Interesting Thought : Our Social Network Is Becoming an Agent for Us

Link: Discussion I got into on an article about automatically feeding your google+ content out to twitter and elsewhere

I’ve thought along these lines a bit, but it is an interesting idea to flesh out sometime. As we build ever more complex automated actions flowing out of our social network activity we will begin to form an agent that interacts on our behalf. This is already happening but it’s mostly static. Sites like ifttt.com and others are starting to have more logic. One of the huge impacts that widespread computational thinking in the population could enable is the ability to create services that describe loops, functions and recursion on our activity and and build or grow agents that behave ‘like’ us even beginning to carry out conversations on our behalf. It sounds like wild Singularity thinking, but each step along the way is not nearly as impossible as it used to seem. Worth thinking about.

Light Reading: Space Elevators, Brain Uploading and more

I’ve been meaning to get this blog more active, “at least one post a week” I tell myself. But every time I want to write something it always end up being about Canadian Politics. I often start jotting down ideas and then get too picky about being sure and I end up never writing anything. So new rule, if I can’t think of a single new idea to write about I’ll post a short list of interesting articles I read this week and what’s interesting about them:

Reality is all Math : this is a really interesting side topic of philosophy of Math and Science that I think about in my spare time. What is the nature of the universe in relation the mathematics. Why is math so good at describing the universe? Is the universe a computer or is there some beyond computation in the way physics behaves? This article has some interesting news on the latest thoughts from quantum physics about the relation of information and computation to the nature of the universe.

It sounds like there is debate about how central information theory is to explaining the equations of quantum physics. The opinions seem to range from important to central to quantum physics is nothing but information theory. I like that last one, but we’ll have to see what they find. It looks like there is no risk of physicists completely explaining everything before we get workable large scale quantum computers.
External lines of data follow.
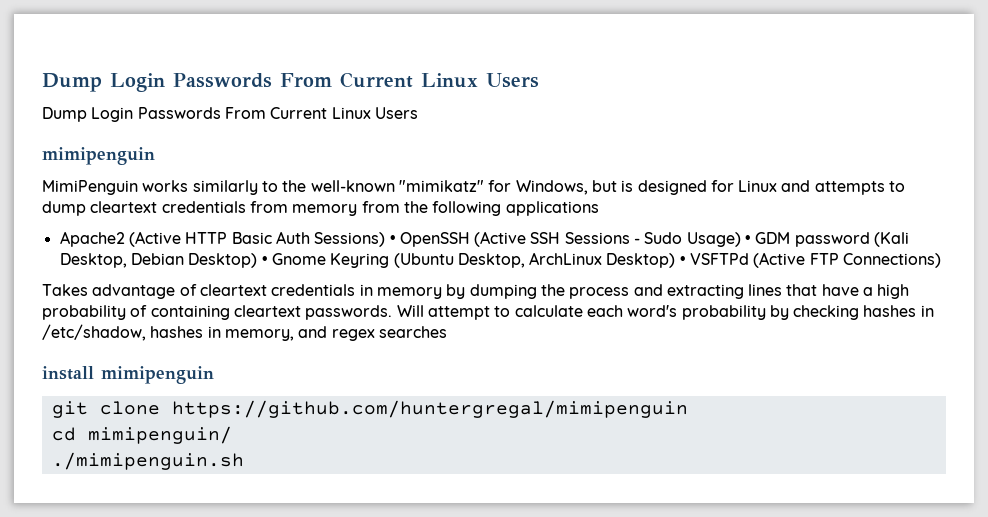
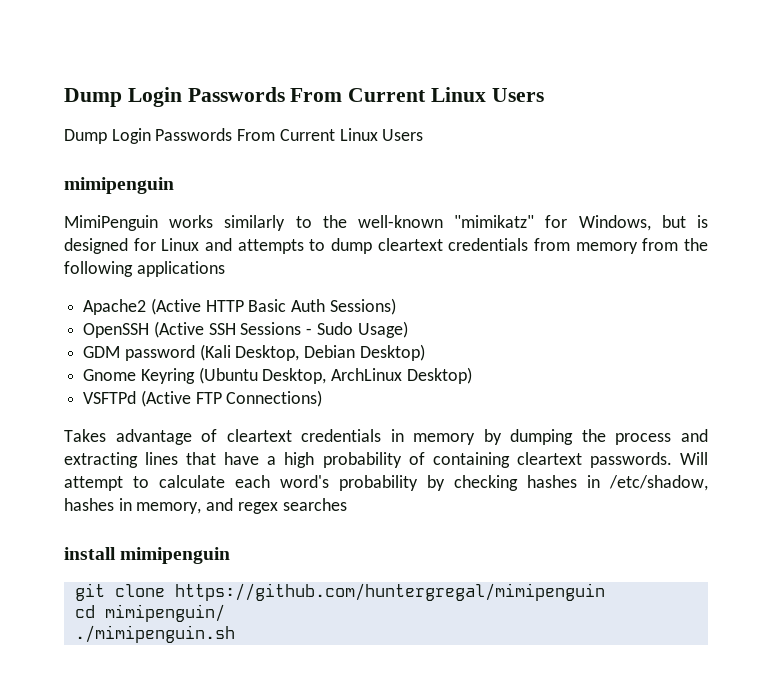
- Apache2 (Active HTTP Basic Auth Sessions) • OpenSSH (Active SSH Sessions - Sudo Usage) • GDM password (Kali Desktop, Debian Desktop) • Gnome Keyring (Ubuntu Desktop, ArchLinux Desktop) • VSFTPd (Active FTP Connections)
+ Apache2 (Active HTTP Basic Auth Sessions)
+ OpenSSH (Active SSH Sessions - Sudo Usage)
+ GDM password (Kali Desktop, Debian Desktop)
+ Gnome Keyring (Ubuntu Desktop, ArchLinux Desktop)
+ VSFTPd (Active FTP Connections)

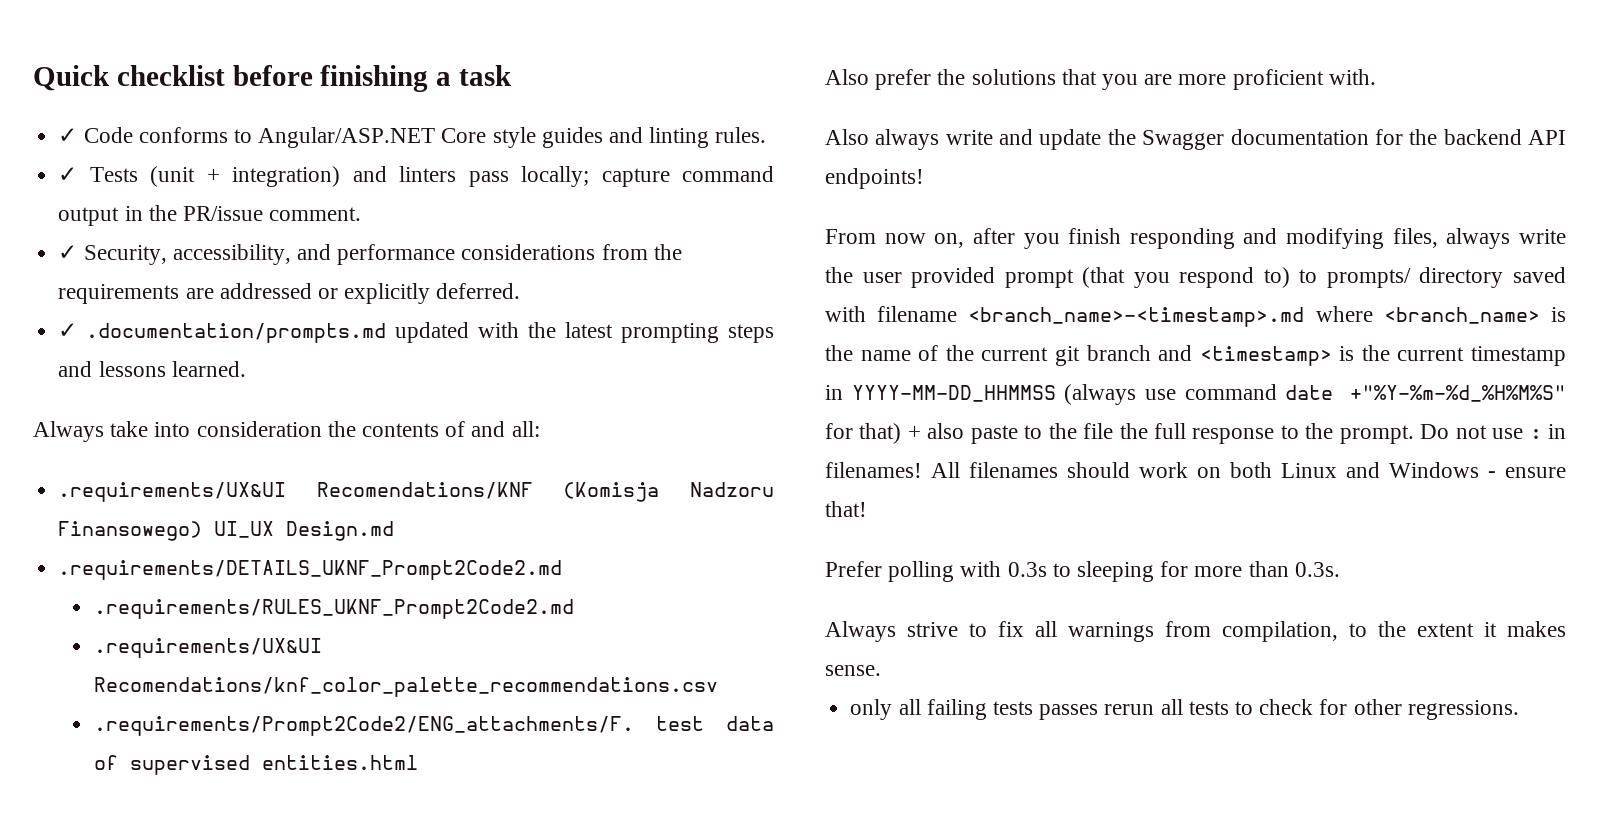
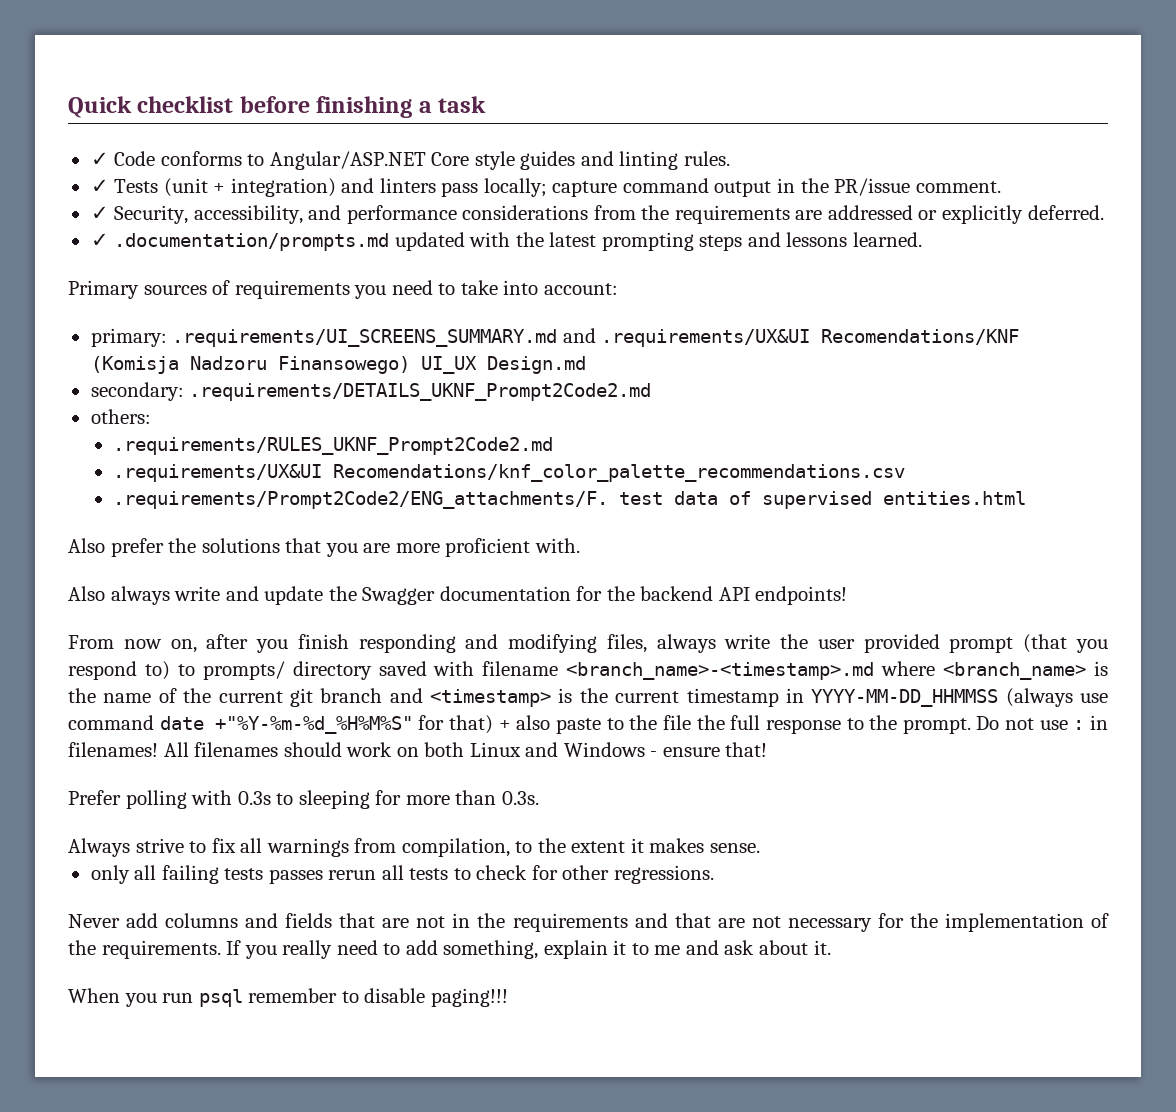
- Always take into consideration the contents of and all:
- .requirements/UX&UI Recomendations/KNF (Komisja Nadzoru Finansowego) UI_UX Design.md
+ Primary sources of requirements you need to take into account:
+ primary: .requirements/UI_SCREENS_SUMMARY.md and .requirements/UX&UI Recomendations/KNF (Komisja Nadzoru Finansowego) UI_UX Design.md
- .requirements/DETAILS_UKNF_Prompt2Code2.md
+ secondary: .requirements/DETAILS_UKNF_Prompt2Code2.md
+ others:
+ Never add columns and fields that are not in the requirements and that are not necessary for the implementation of the requirements. If you really need to add something, explain it to me and ask about it.
+ When you run psql remember to disable paging!!!

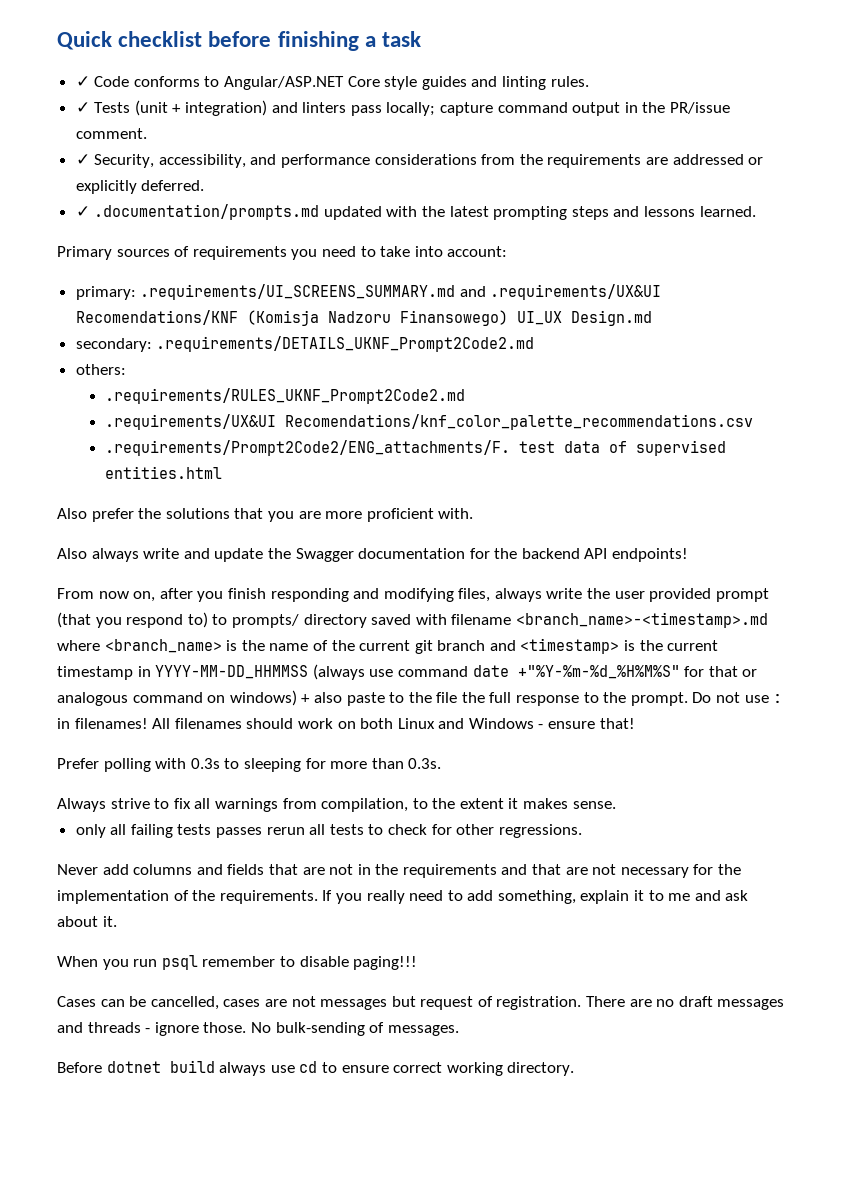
- From now on, after you finish responding and modifying files, always write the user provided prompt (that you respond to) to prompts/ directory saved with filename <branch_name>-<timestamp>.md where <branch_name> is the name of the current git branch and <timestamp> is the current timestamp in YYYY-MM-DD_HHMMSS (always use command date +"%Y-%m-%d_%H%M%S" for that) + also paste to the file the full response to the prompt.
+ From now on, after you finish responding and modifying files, always write the user provided prompt (that you respond to) to prompts/ directory saved with filename <branch_name>-<timestamp>.md where <branch_name> is the name of the current git branch and <timestamp> is the current timestamp in YYYY-MM-DD_HHMMSS (always use command date +"%Y-%m-%d_%H%M%S" for that or analogous command on windows) + also paste to the file the full response to the prompt.
+ Cases can be cancelled, cases are not messages but request of registration. There are no draft messages and threads - ignore those. No bulk-sending of messages.
+ Before dotnet build always use cd to ensure correct working directory.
I am glad to see there is more discussion about why the universe we live in adheres to quantum weirdness rather than just accepting the highly accurate math without any explanation.

Upcoming Technology and Your Job : Andrew Leigh wrote this piece on his experience being that rare thing, a politician who pays attention to science (we could sure use more of those). He presents his list of five technologies that could revolutionize politics in the near future, but really they are disruptive technologies that would widely affect everyone in society. It’s a bit fast and loose but they are genuinely important technologies to keep an eye on, always being wary to look for wide agreement before believing any claims. I’m in favour of anyone who brings up space elevators as a viable technology. Apparently NASA has made some significant advances to powering remote devices with laser that could reduce the weight load for a space elevator cable dramatically.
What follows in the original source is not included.